### Your task:
Repeat the records exactly as given. Do not include the pictures.

### Materials provided:

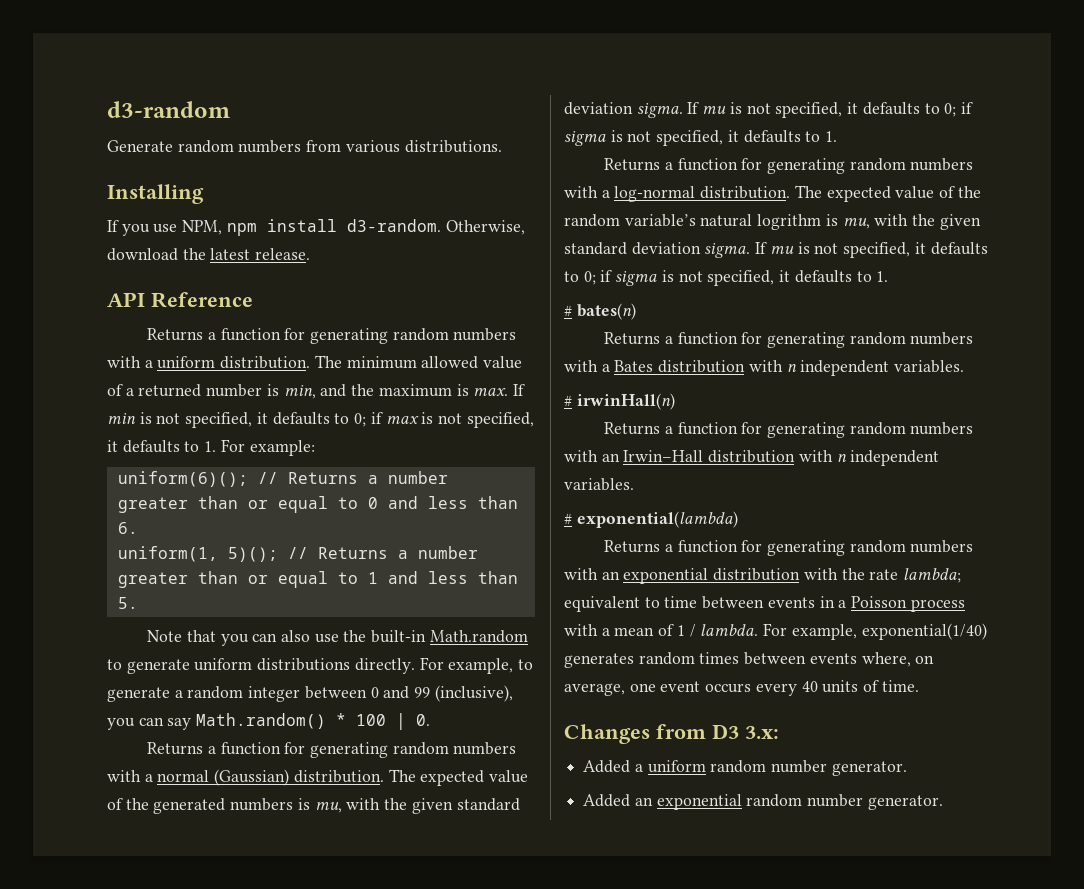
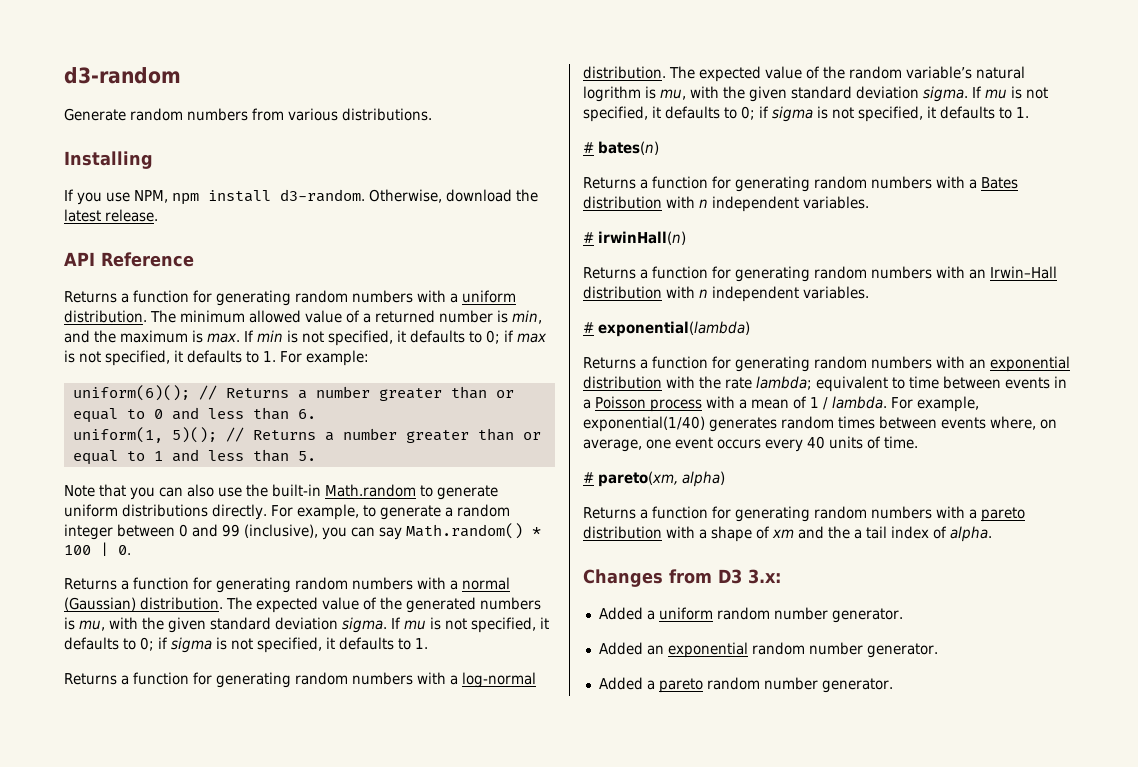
(919, 686) none -> [583,471,725,487] [583,506,1025,522] [583,526,992,542] // # pareto(xm, alpha) // Returns a function for generating random numbers with a pareto distribution with a shape of xm and the a tail index of alpha.
(943, 802) none -> [598,677,893,693] // Added a pareto random number generator.

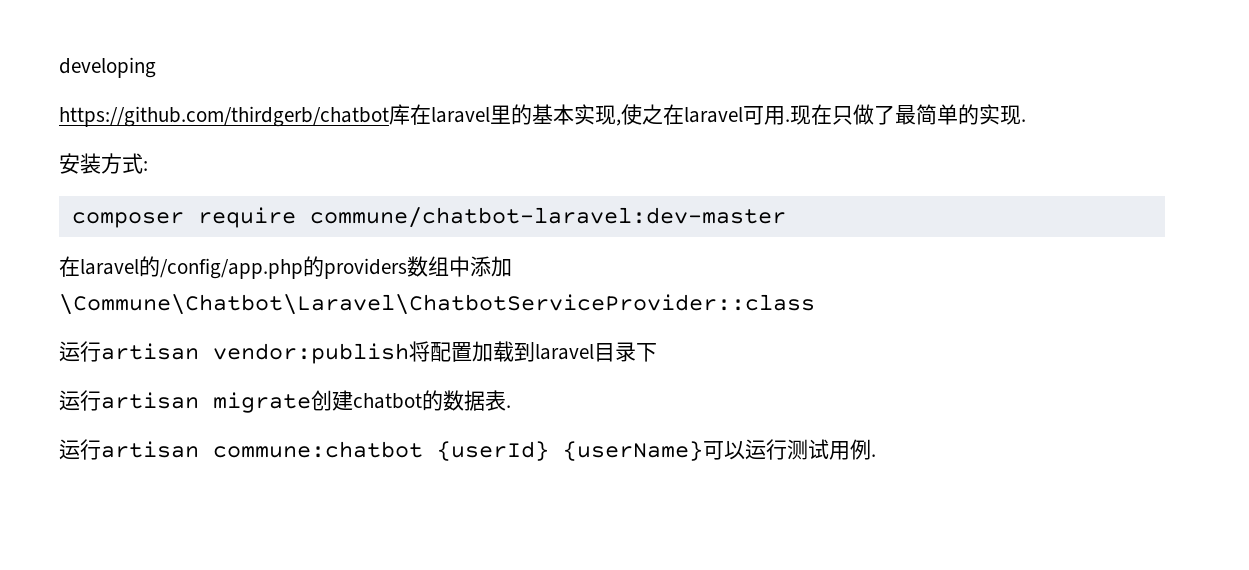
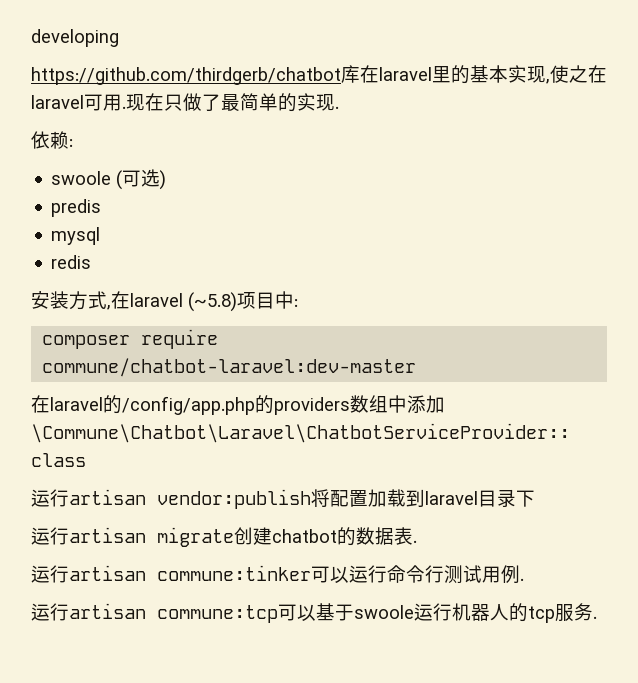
[59,153,143,174] 安装方式 -> [31,131,73,149] [51,169,167,190] [51,199,102,217] [51,227,101,245] [51,255,92,269] [31,291,294,312] 依赖: // swoole (可选) // predis // mysql // redis // 安装方式,在laravel (~5.8)项目中
[213,441,703,461] commune:chatbot {userId} {userName} -> [157,565,311,581] commune:tinker
(787, 449) none -> [387,565,444,583] 命令行
(876, 455) none -> [31,603,597,623] // 运行artisan commune:tcp可以基于swoole运行机器人的tcp服务.

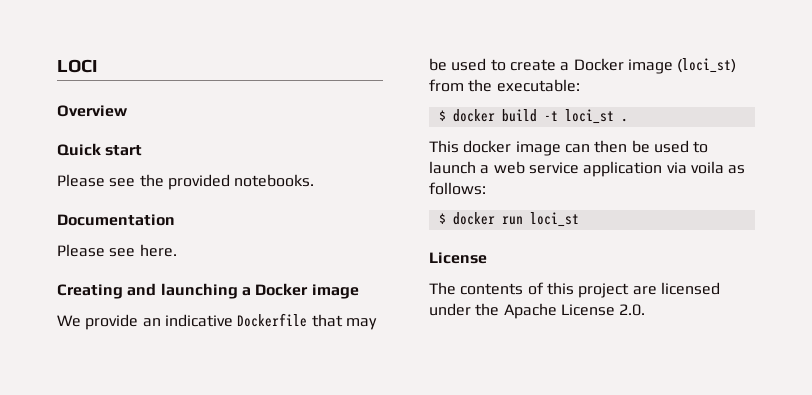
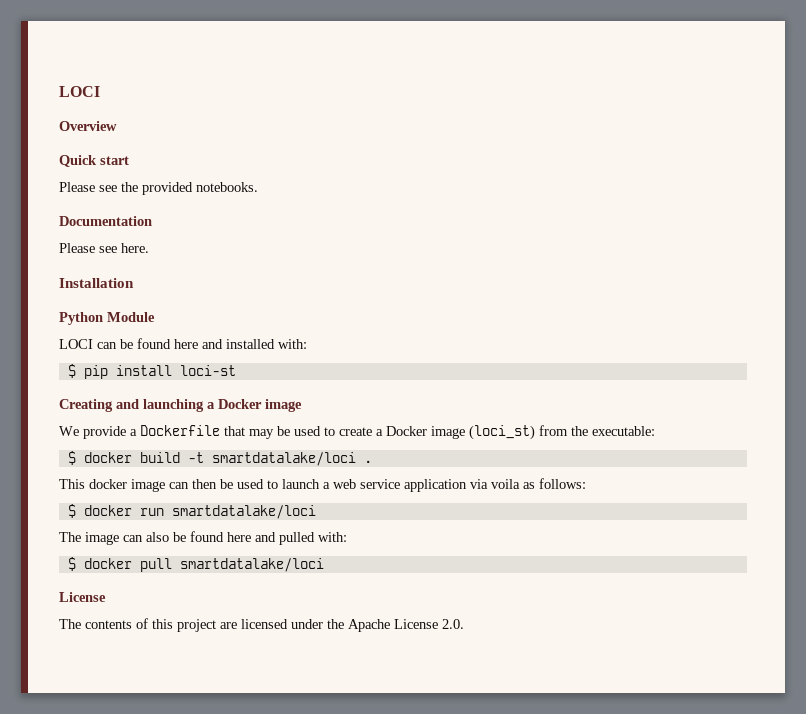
(177, 250) none -> [59,278,134,288] [59,312,155,325] [59,338,307,349] [67,364,236,379] // Installation // Python Module // LOCI can be found here and installed with: // $ pip install loci-st
[142,314,233,327] an indicative -> [130,429,137,436] a
[564,109,614,124] loci_st -> [211,452,356,466] smartdatalake/loci
[529,212,579,227] loci_st -> [171,505,316,519] [59,531,347,545] [67,557,324,572] smartdatalake/loci // The image can also be found here and pulled with: // $ docker pull smartdatalake/loci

### Result for this exercise:
(919, 686) none -> [583,471,725,487] [583,506,1025,522] [583,526,992,542] // # pareto(xm, alpha) // Returns a function for generating random numbers with a pareto distribution with a shape of xm and the a tail index of alpha.
(943, 802) none -> [598,677,893,693] // Added a pareto random number generator.

[59,153,143,174] 安装方式 -> [31,131,73,149] [51,169,167,190] [51,199,102,217] [51,227,101,245] [51,255,92,269] [31,291,294,312] 依赖: // swoole (可选) // predis // mysql // redis // 安装方式,在laravel (~5.8)项目中
[213,441,703,461] commune:chatbot {userId} {userName} -> [157,565,311,581] commune:tinker
(787, 449) none -> [387,565,444,583] 命令行
(876, 455) none -> [31,603,597,623] // 运行artisan commune:tcp可以基于swoole运行机器人的tcp服务.

(177, 250) none -> [59,278,134,288] [59,312,155,325] [59,338,307,349] [67,364,236,379] // Installation // Python Module // LOCI can be found here and installed with: // $ pip install loci-st
[142,314,233,327] an indicative -> [130,429,137,436] a
[564,109,614,124] loci_st -> [211,452,356,466] smartdatalake/loci
[529,212,579,227] loci_st -> [171,505,316,519] [59,531,347,545] [67,557,324,572] smartdatalake/loci // The image can also be found here and pulled with: // $ docker pull smartdatalake/loci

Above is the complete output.